Monday, Jul. 24, 1944

War and Weather

All along the grey, rainswept Norman front it was bitter, close, bloody fighting for one small position after another; battle so like the grinding attrition of the troop-saturated positional fronts of World War I that it gave some veteran officers a nightmarish feeling of "this is where I came in." It took no topflight strategist to conclude that the invasion of Western Europe was falling farther & farther behind schedule.

The foot soldiers fought across the tiny, cut-up fields, over and down the tough, earth-mound Norman hedges, along the ditches and sunken roads. They fought with hand grenades, shot each other point-blank with rifles, cut each other's throats with bayonets. The Americans, British and Canadians attacked with auto-rifles, Tommy guns. The Nazis fought back with their quick-firing Schmeisser "burp-guns" and sowed mean little "Bouncing Betty" mines that spring up waist high and burst in a shower of steel scrap when a soldier steps on one.

400 Yards. British and Canadian troops who had driven into Caen were stalled by Nazi forces pulled back into the suburbs of the town, across the Orne River. The main offensive push was staged by U.S. troops at the west side of the front. They drove steadily along the roads to the south, where they must break out into the base of the Normandy peninsula. At week's end patrols entered one key town, Lessay, near the west coast. But inland strong points were still held by the Germans. One day's U.S. advance toward Saint-Lo covered only 400 painful yards.

Then the attack pendulum swung back to the Caen sector, where the British Second Army jumped off in a new offensive on a nine-mile front southwest of Caen. The drive punched ahead for two and a half miles, then slowed as Field Marshal Erwin Rommel moved five divisions to stave off a breakthrough. German headquarters said the fighting might soon reach a new high of intensity and decide the fate of the Norman front.

Rain & Shine. The Allies were still fighting weather as well as the enemy. When Saint Swithin's day turned up rainy (traditionally indicating 40 more days of rain), the soaked, muddy Allied troops were unimpressed; it could not forecast any worse than what they had already gone through. Actually, the weather cleared early this week.

That was bad news indeed for the Nazis. A war correspondent for the Berlin Lokal lanzeiger reported that on the Caen front the German soldier's happiest hours were when drenching rain falls, "the clay clings to our boots, greatcoats become soaked and heavy, and foxhole trenches fill with water. But when the storm passes and the sun emerges, the soldier's greeting to the sunlight, hissed through clenched teeth, is unprintable. For with the sun also return the swarms of enemy fighters and fighter-bombers. . . ."

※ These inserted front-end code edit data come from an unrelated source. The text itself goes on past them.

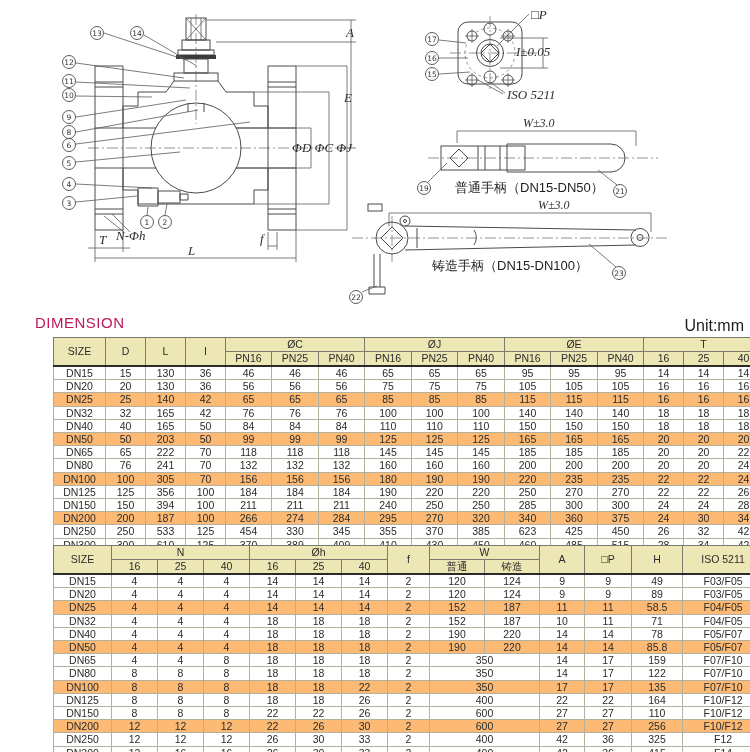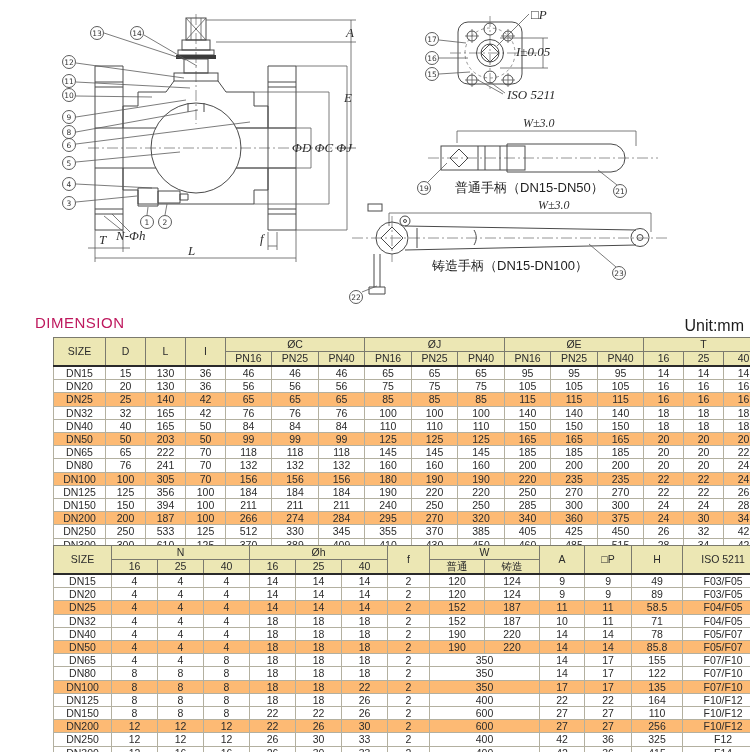"512" td { text: 512 -> 454 }
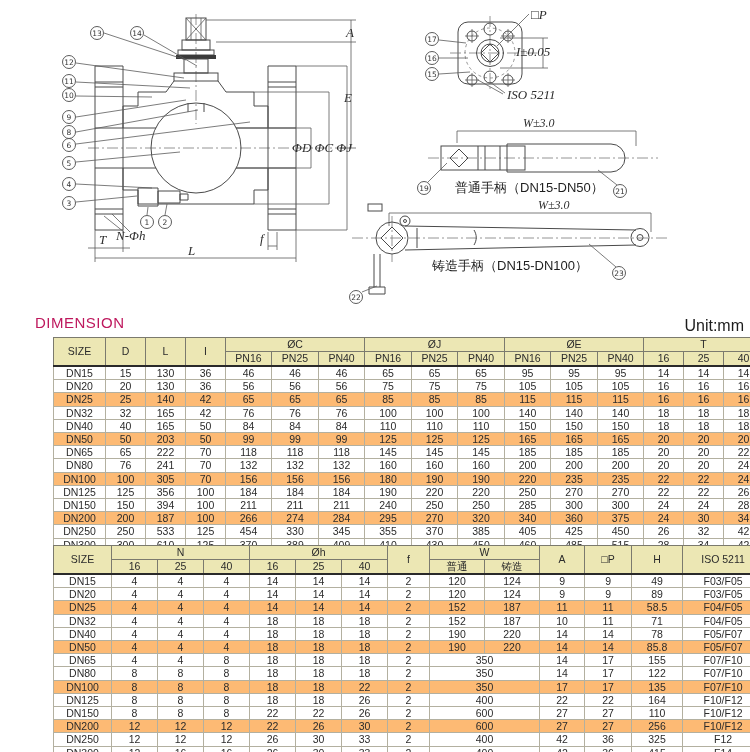"405" td { text: 405 -> 623 }
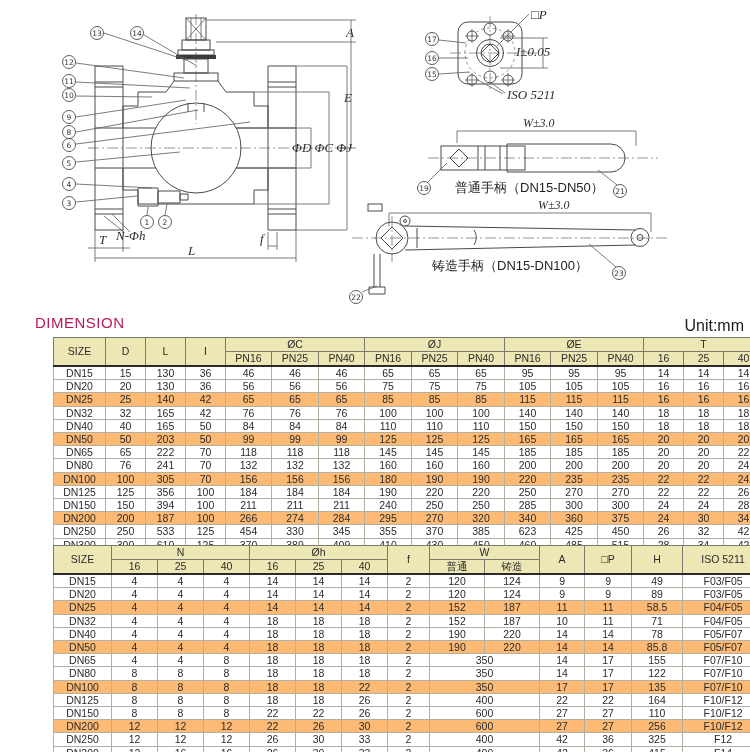"155" td { text: 155 -> 159 }
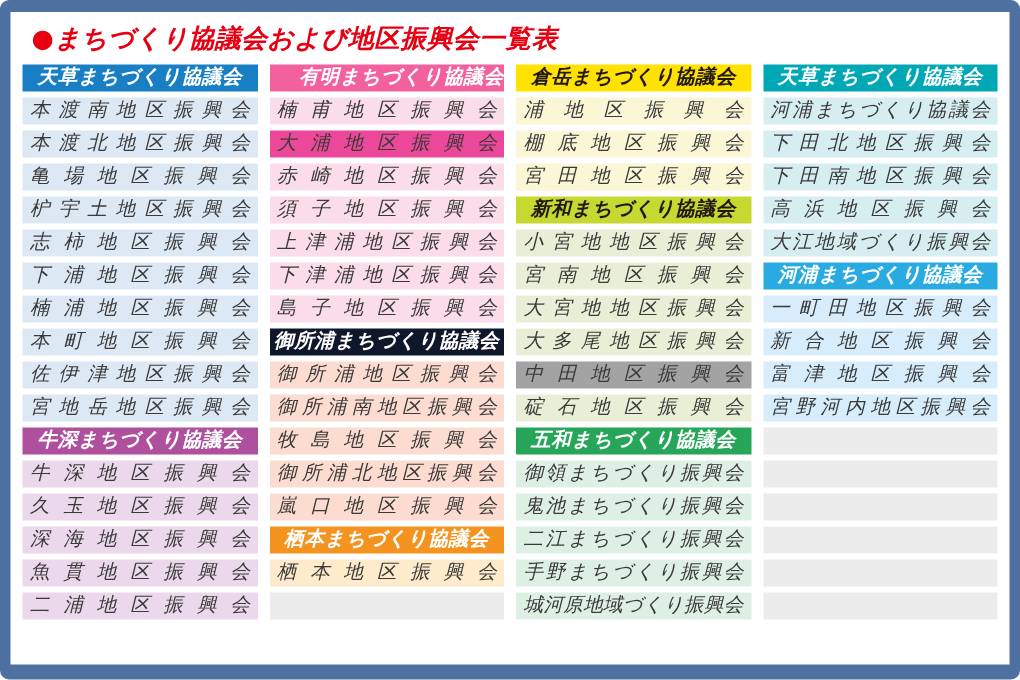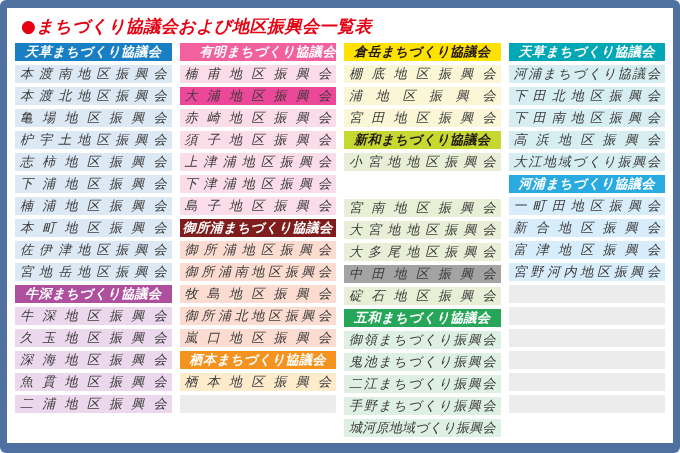"棚底地区振興会" div.cell { order: before "浦地区振興会" -> after "浦地区振興会" }
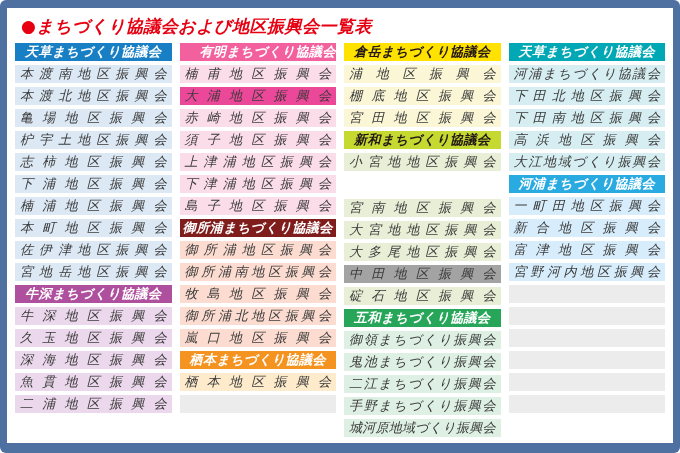"宮南地区振興会" div.cell { margin-top: 24px -> none }
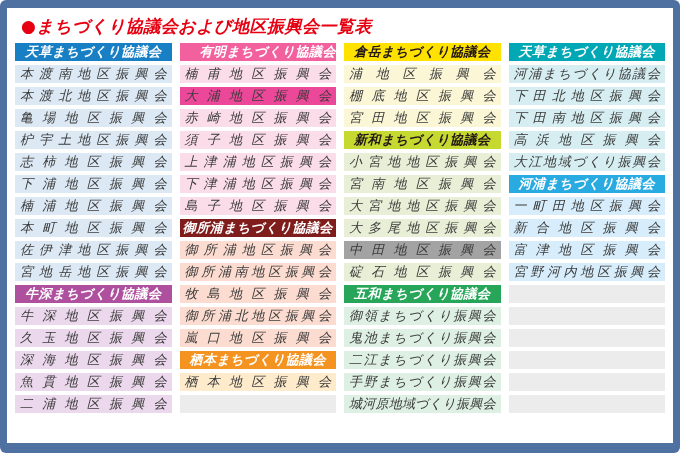"御所浦まちづくり協議会" div.cell { background: #7f1d1d -> #0f172a }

New Landing? A solid spell of just such anti-Nazi weather, allowing full use of Allied air power, would be the greatest boon the invasion could receive. But good weather or bad, it was clear that something had to be done, and soon. An undertaking like the invasion of France cannot stop; it must go forward, keep moving.

Military observers judged that the Germans now have 20 to 25 divisions grouped against the Normandy front. If the terrain and stout opposition make an Allied breakthrough impossible at this front, then the Allies almost certainly must launch another major invasion landing.

Just how far the Allied timetable had been delayed was uncertain. One expert (though highly biased) opinion came last week from Field Marshal Guenther von Kluge, new German supreme commander in the west. He said information from prisoners indicated that Allied plans had called for an entry into Paris on D-plus-40 (July 16), although a margin of 20 more days had been allowed in case of heavy resistance. Added Kluge:

"We are not fighting a markedly enthusiastic infantry. The Americans, British and Canadians get into a real fighting mood only when they believe themselves certain of victory by virtue of their superior bombs and armament. That, of course, imposes strenuous demands on our troops and leaders."